Stored items from a collection

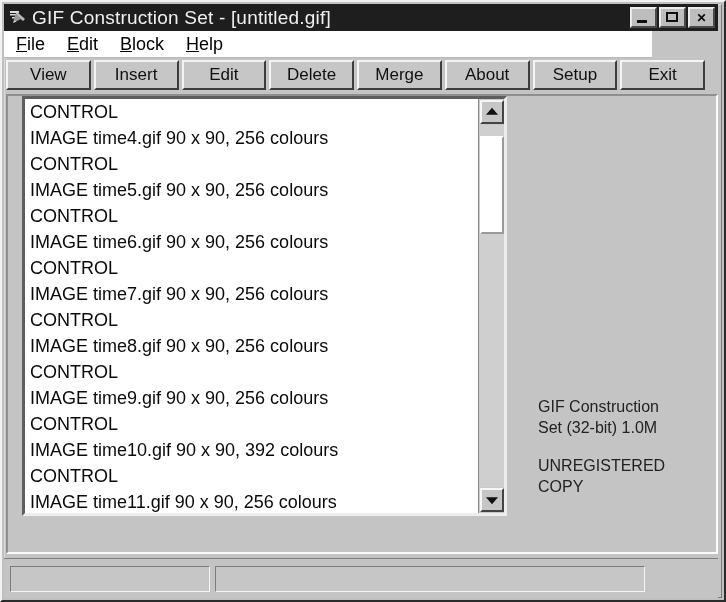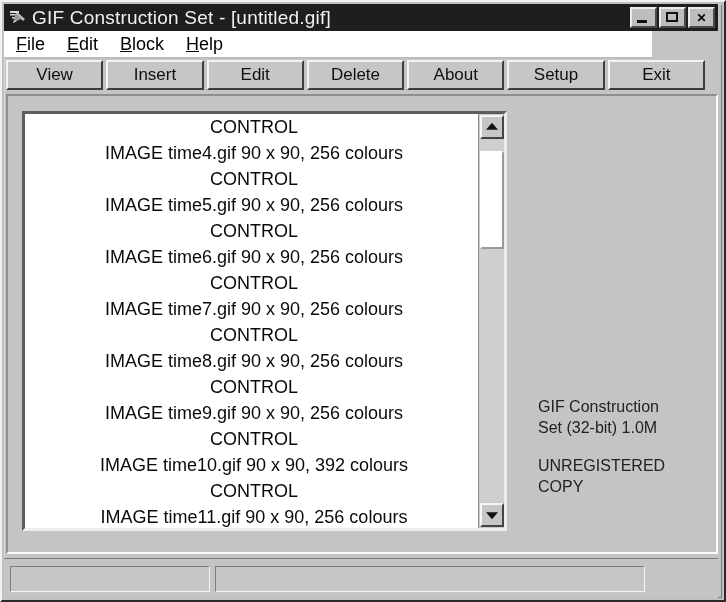--- a/index.html
+++ b/index.html
@@ -345,6 +345,7 @@
       <div class="tool-btn">Insert</div>
       <div class="tool-btn">Edit</div>
       <div class="tool-btn">Delete</div>
+      <div class="tool-btn">Merge</div>
       <div class="tool-btn">About</div>
       <div class="tool-btn">Setup</div>
       <div class="tool-btn">Exit</div>

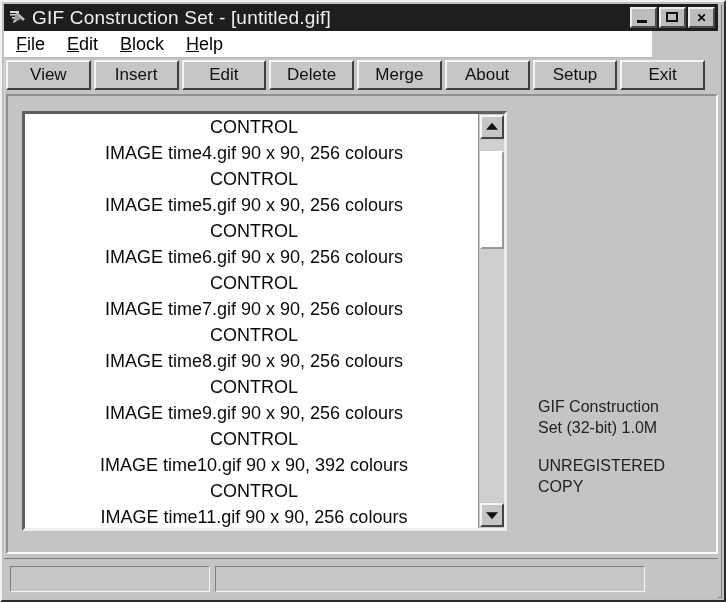--- a/index.html
+++ b/index.html
@@ -170,7 +170,7 @@
   
   .listbox-wrap {
     position: absolute;
-    left: 14px; top: 15px;
+    left: 14px; top: 0;
     width: 485px; height: 420px;
     background: #ffffff;
     border-top: 3px solid #5e5e5e;
@@ -179,7 +179,6 @@
     border-bottom: 3px solid #ededed;
     box-sizing: border-box;
     overflow: hidden;
-    text-align: center;
   }
   .listbox {
     position: absolute;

__AIM OF THE TASK__.
Produce an exact copy of every line above, with the images left out.

__SOLUTION TO THE PROBLEM__.
--- a/index.html
+++ b/index.html
@@ -345,6 +345,7 @@
       <div class="tool-btn">Insert</div>
       <div class="tool-btn">Edit</div>
       <div class="tool-btn">Delete</div>
+      <div class="tool-btn">Merge</div>
       <div class="tool-btn">About</div>
       <div class="tool-btn">Setup</div>
       <div class="tool-btn">Exit</div>

--- a/index.html
+++ b/index.html
@@ -170,7 +170,7 @@
   
   .listbox-wrap {
     position: absolute;
-    left: 14px; top: 15px;
+    left: 14px; top: 0;
     width: 485px; height: 420px;
     background: #ffffff;
     border-top: 3px solid #5e5e5e;
@@ -179,7 +179,6 @@
     border-bottom: 3px solid #ededed;
     box-sizing: border-box;
     overflow: hidden;
-    text-align: center;
   }
   .listbox {
     position: absolute;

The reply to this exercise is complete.